▸ **INSTRUCTIONS TO FOLLOW**
Below, find the line containing "padding-left: none ->" and the line containing "flex-direction: column ->"; reproduce exactly those two and every line between them, omitting pictures.

▸ **DATASET CONTENT**

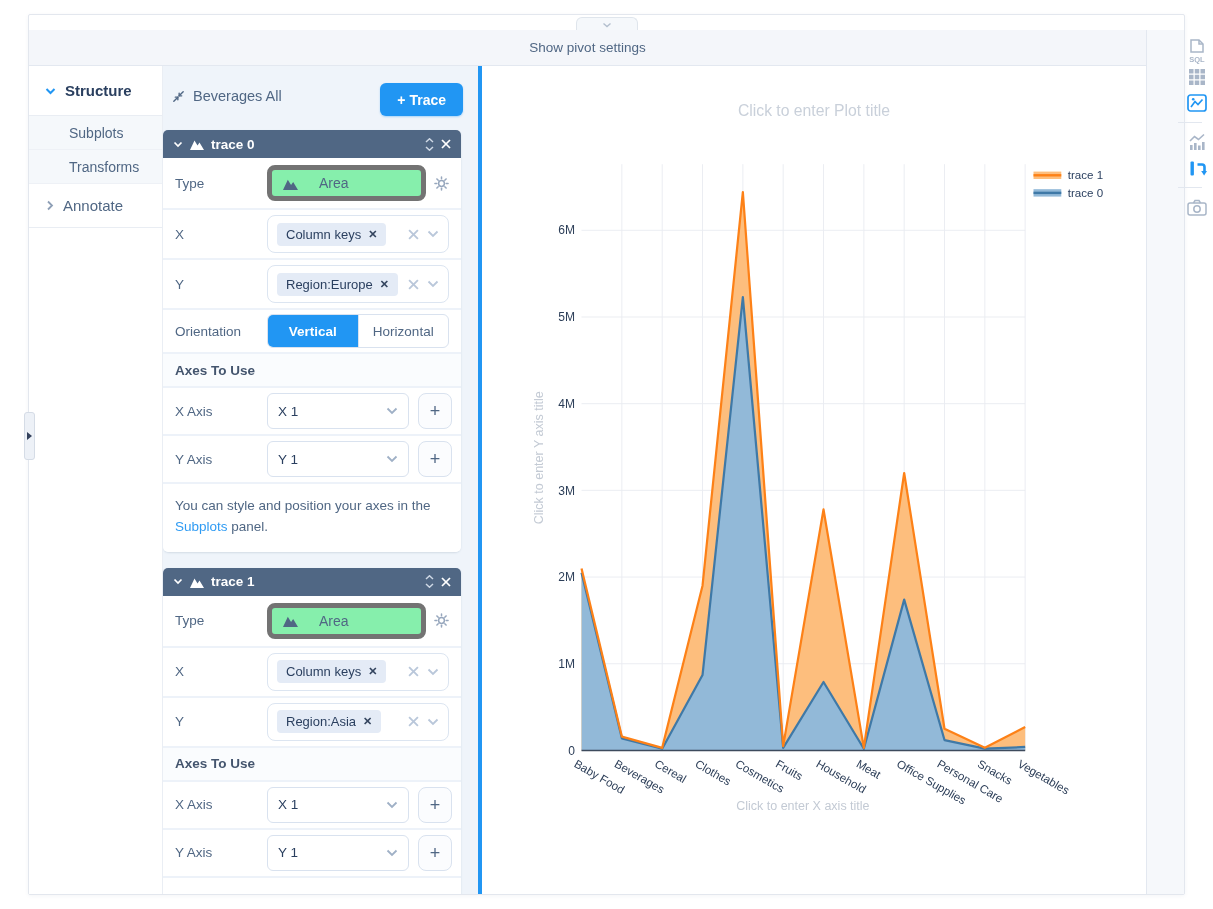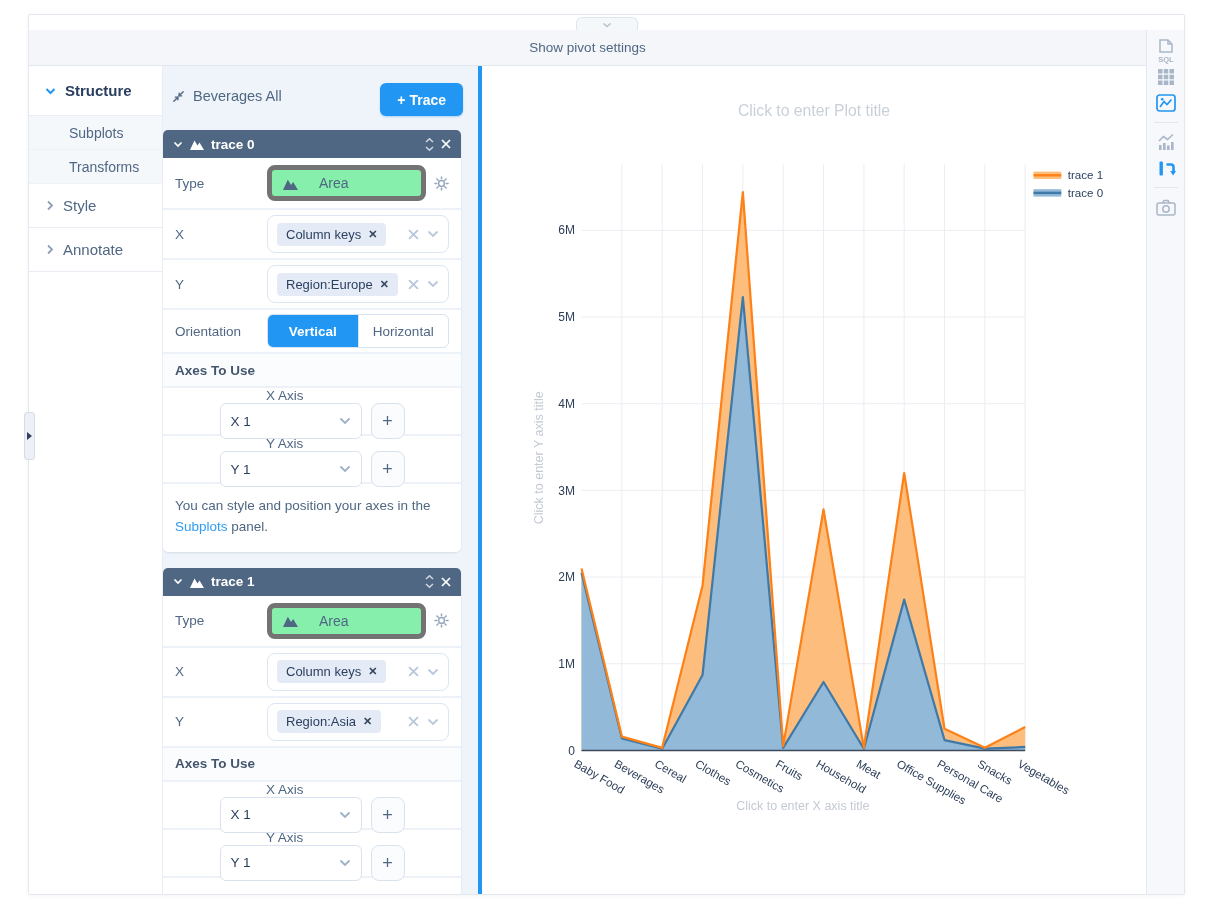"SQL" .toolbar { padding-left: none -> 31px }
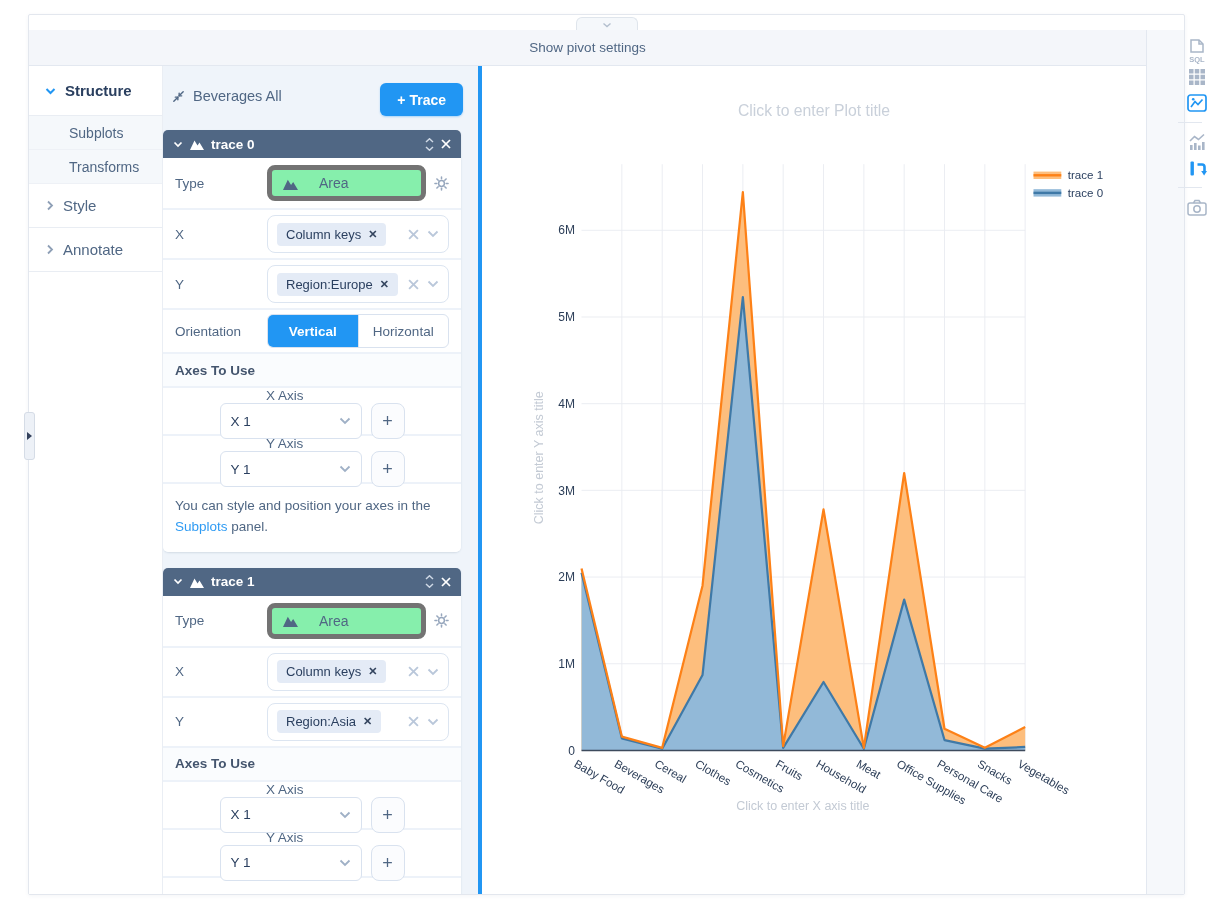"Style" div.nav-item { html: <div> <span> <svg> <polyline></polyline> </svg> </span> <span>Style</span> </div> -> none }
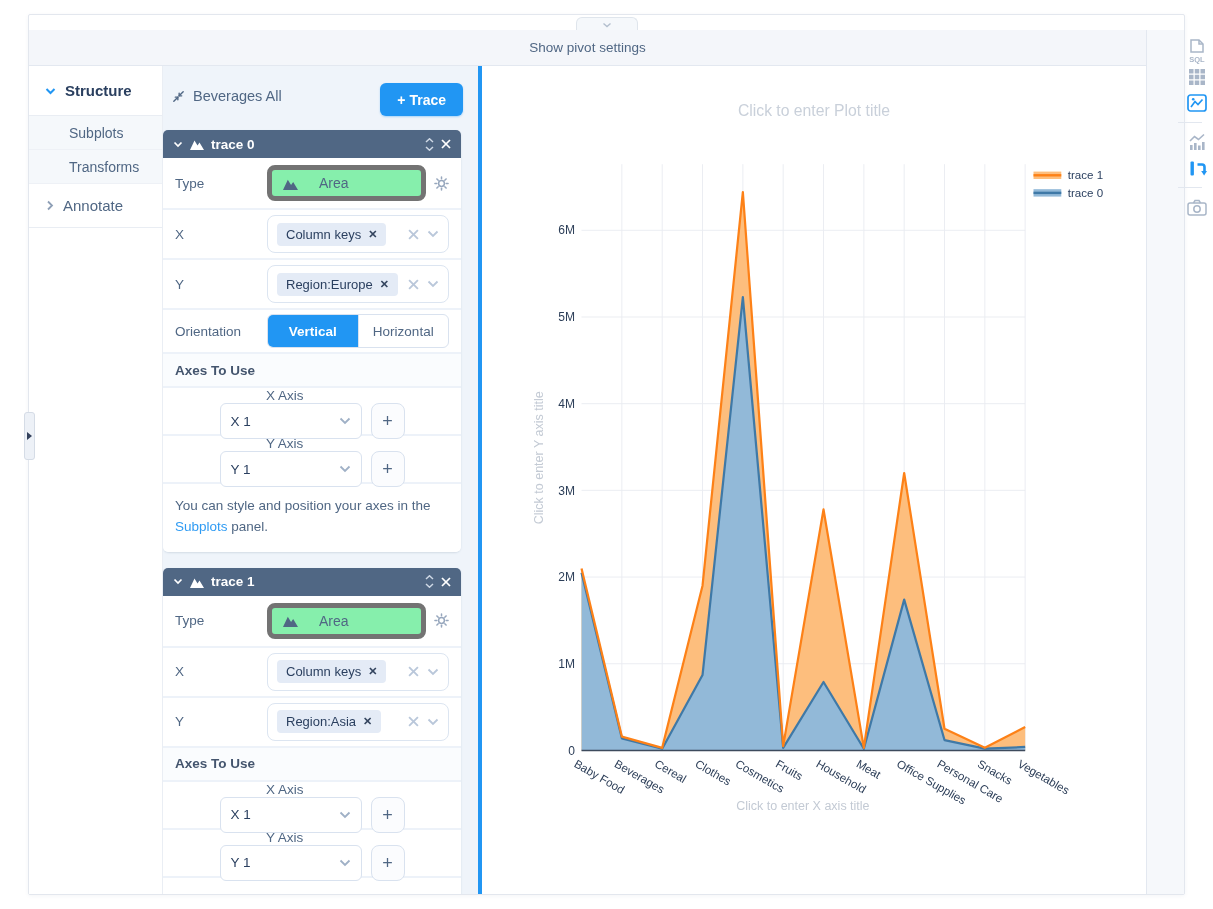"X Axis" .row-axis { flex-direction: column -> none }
* * *
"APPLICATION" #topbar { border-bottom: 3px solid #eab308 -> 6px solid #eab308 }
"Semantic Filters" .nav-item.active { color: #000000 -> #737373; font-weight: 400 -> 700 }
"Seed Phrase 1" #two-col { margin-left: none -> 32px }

▸ **SOLVED EXERCISE**
"SQL" .toolbar { padding-left: none -> 31px }
"Style" div.nav-item { html: <div> <span> <svg> <polyline></polyline> </svg> </span> <span>Style</span> </div> -> none }
"X Axis" .row-axis { flex-direction: column -> none }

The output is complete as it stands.